Ce que la loi relative à la réforme du droit d'asile va changer : publiée au Journal officiel,  la loi relative à la réforme du droit d'asile va considérablement modifier les procédures et le dispositif d'accueil. Petit inventaire.


 

CE QUE LA RÉFORME VA CHANGER DANS LE PARCOURS DU DEMANDEUR D’ASILE

1. Asile à la frontière

Ce qui change : en plus de la demande manifestement infondée qui est pour la première fois définie par la loi (obligation qui existe pourtant depuis 2005), le ministre de l'intérieur, peut rejeter la demande si elle relève de la responsabilité d'un autre État-membre selon le règlement Dublin (hypothèse rare où le demandeur dispose d'un visa délivré par un autre Etat, a un membre de famille protégé ou demandeur d'asile ou a déposé une demande d'asile en cours dans un autre Etat et est sorti moins de trois mois) ou si elle est irrecevable.

L'avis de l'OFPRA après une audition où un avocat ou un membre d'une association peut être présent, lie le ministre, sauf en cas de trouble grave à l'ordre public.
Le maintien en zone d'attente peut être interrompu si l'OFPRA le demande en raison de la vulnérabilité de la personne ou s'il s'agit d'un mineur (sauf s'il est d'un pays sûr, a menti sur son identité et constitue une menace grave à l'ordre public).

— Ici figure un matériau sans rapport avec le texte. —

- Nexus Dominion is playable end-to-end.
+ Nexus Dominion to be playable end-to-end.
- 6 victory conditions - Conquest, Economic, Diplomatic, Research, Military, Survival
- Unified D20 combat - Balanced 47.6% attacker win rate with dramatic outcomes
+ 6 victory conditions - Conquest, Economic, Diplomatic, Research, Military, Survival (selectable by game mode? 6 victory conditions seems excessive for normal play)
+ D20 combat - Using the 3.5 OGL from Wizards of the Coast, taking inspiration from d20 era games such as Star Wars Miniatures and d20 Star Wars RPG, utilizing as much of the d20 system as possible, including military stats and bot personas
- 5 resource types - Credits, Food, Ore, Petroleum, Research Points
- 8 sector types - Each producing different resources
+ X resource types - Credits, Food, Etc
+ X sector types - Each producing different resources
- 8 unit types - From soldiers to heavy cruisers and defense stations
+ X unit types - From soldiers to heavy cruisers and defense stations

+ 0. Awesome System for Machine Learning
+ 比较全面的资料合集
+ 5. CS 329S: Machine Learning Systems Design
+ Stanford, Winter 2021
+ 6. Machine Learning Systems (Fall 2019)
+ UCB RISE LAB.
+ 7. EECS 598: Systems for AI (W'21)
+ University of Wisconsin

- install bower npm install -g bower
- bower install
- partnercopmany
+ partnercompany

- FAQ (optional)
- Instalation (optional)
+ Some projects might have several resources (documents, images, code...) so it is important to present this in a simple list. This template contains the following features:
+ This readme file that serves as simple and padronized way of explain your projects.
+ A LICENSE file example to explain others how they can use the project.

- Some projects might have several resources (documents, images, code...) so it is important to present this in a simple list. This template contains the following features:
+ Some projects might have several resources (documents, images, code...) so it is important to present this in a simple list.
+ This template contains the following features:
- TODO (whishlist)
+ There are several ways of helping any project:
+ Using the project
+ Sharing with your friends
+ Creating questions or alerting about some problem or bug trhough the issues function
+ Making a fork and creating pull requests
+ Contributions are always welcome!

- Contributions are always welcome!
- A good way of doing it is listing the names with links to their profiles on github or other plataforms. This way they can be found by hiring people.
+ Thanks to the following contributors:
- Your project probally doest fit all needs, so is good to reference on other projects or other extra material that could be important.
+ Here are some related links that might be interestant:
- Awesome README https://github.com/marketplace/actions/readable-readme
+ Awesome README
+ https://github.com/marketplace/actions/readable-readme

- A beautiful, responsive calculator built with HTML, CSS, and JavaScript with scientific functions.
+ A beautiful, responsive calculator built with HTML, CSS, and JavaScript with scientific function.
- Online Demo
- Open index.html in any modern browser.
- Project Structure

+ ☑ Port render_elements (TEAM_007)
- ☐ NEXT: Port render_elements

Ce qui ne change pas : le recours contre le refus d'entrée au titre de l'asile (RATATA) doit toujours être formulé dans le délai très bref et non prorogeable de 48 heures et le juge unique du TA statue dans un délai de soixante douze heures.

Ce qui doit être fixé par voie réglementaire: les modalités d'audition par l'OFPRA avec la présence d'un tiers et les modalités d'évaluation et de signalement des personnes vulnérables.

2. L'accès à la procédure et l'enregistrement des demandes d'asile et au dispositif d'accueil


Ce qui change :Les plateformes d'accueil des demandeurs d'asile (PRADA) sont chargées de saisir un formulaire simplifié qui est transmis à la préfecture qui donne un rendez vous

Le préfet se borne à identifier le demandeur qui n'a pas besoin d'une domiciliation , à enregistrer sa demande dans un délai de trois jours ouvrés, sauf si le règlement Dublin permet d'écarter la responsabilité de la France. Le préfet délivre alors une attestation de demande d'asile qui est valable jusqu’à la décision CNDA (sauf pour  les Dublinés, les demandes en rétention, les demandes irrecevables en particulier les réexamens et les personnes faisant l’objet d’un mandat définitif d’extradition).